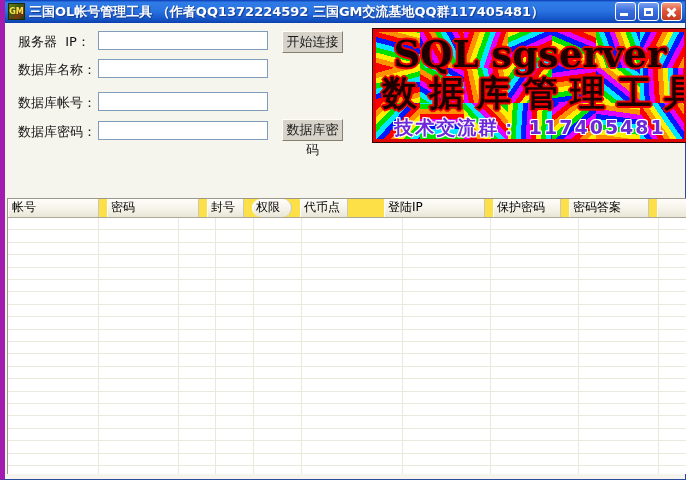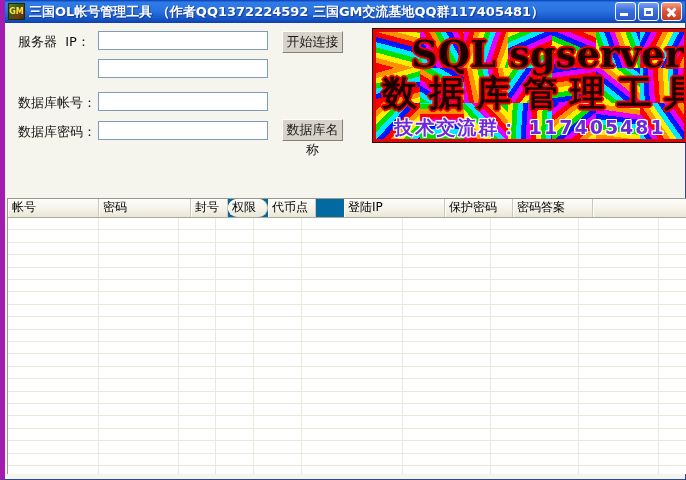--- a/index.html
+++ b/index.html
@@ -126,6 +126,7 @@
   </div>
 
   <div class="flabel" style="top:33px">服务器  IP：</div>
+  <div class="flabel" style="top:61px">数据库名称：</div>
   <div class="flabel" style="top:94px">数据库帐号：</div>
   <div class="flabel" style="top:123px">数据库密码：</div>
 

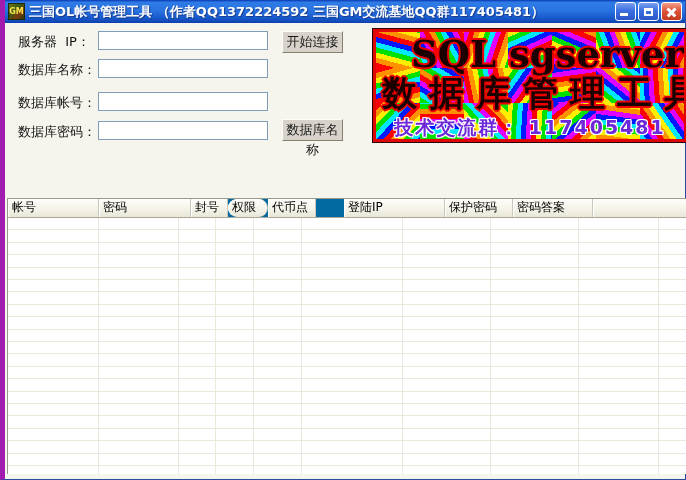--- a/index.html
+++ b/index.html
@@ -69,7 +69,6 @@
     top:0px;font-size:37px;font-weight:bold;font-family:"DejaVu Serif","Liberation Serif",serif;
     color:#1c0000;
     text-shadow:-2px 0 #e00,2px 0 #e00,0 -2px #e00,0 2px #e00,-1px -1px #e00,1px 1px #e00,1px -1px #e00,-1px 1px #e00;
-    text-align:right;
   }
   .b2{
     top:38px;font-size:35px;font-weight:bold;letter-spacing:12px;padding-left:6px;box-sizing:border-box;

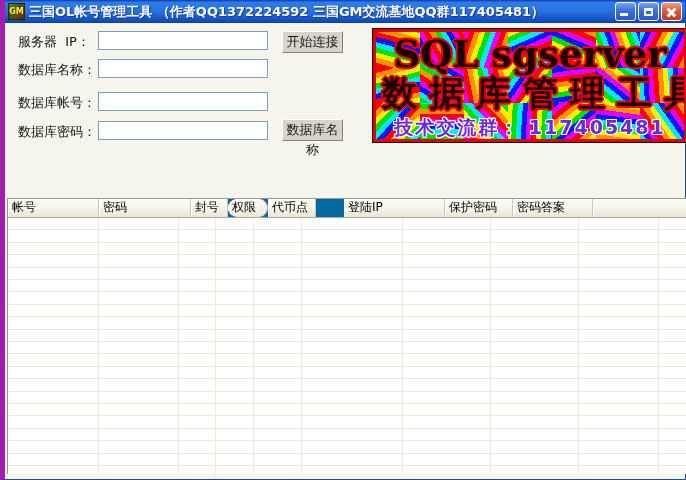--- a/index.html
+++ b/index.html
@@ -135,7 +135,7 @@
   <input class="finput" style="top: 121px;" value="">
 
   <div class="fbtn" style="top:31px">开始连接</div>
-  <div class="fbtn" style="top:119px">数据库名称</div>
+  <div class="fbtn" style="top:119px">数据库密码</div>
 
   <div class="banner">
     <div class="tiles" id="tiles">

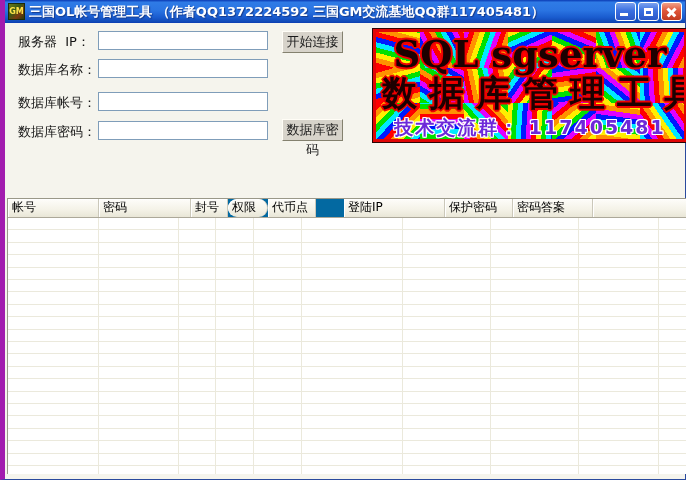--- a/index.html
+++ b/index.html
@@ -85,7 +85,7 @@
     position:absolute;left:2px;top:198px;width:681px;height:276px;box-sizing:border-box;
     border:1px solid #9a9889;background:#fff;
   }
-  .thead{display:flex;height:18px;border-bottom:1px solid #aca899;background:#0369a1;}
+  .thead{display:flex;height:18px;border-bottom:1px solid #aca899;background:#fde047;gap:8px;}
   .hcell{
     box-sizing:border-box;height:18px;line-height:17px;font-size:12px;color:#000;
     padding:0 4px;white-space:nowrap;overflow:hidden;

########

Please print the data above in its entirety, exactly, but without any picture.

--- a/index.html
+++ b/index.html
@@ -126,6 +126,7 @@
   </div>
 
   <div class="flabel" style="top:33px">服务器  IP：</div>
+  <div class="flabel" style="top:61px">数据库名称：</div>
   <div class="flabel" style="top:94px">数据库帐号：</div>
   <div class="flabel" style="top:123px">数据库密码：</div>
 

--- a/index.html
+++ b/index.html
@@ -69,7 +69,6 @@
     top:0px;font-size:37px;font-weight:bold;font-family:"DejaVu Serif","Liberation Serif",serif;
     color:#1c0000;
     text-shadow:-2px 0 #e00,2px 0 #e00,0 -2px #e00,0 2px #e00,-1px -1px #e00,1px 1px #e00,1px -1px #e00,-1px 1px #e00;
-    text-align:right;
   }
   .b2{
     top:38px;font-size:35px;font-weight:bold;letter-spacing:12px;padding-left:6px;box-sizing:border-box;

--- a/index.html
+++ b/index.html
@@ -135,7 +135,7 @@
   <input class="finput" style="top: 121px;" value="">
 
   <div class="fbtn" style="top:31px">开始连接</div>
-  <div class="fbtn" style="top:119px">数据库名称</div>
+  <div class="fbtn" style="top:119px">数据库密码</div>
 
   <div class="banner">
     <div class="tiles" id="tiles">

--- a/index.html
+++ b/index.html
@@ -85,7 +85,7 @@
     position:absolute;left:2px;top:198px;width:681px;height:276px;box-sizing:border-box;
     border:1px solid #9a9889;background:#fff;
   }
-  .thead{display:flex;height:18px;border-bottom:1px solid #aca899;background:#0369a1;}
+  .thead{display:flex;height:18px;border-bottom:1px solid #aca899;background:#fde047;gap:8px;}
   .hcell{
     box-sizing:border-box;height:18px;line-height:17px;font-size:12px;color:#000;
     padding:0 4px;white-space:nowrap;overflow:hidden;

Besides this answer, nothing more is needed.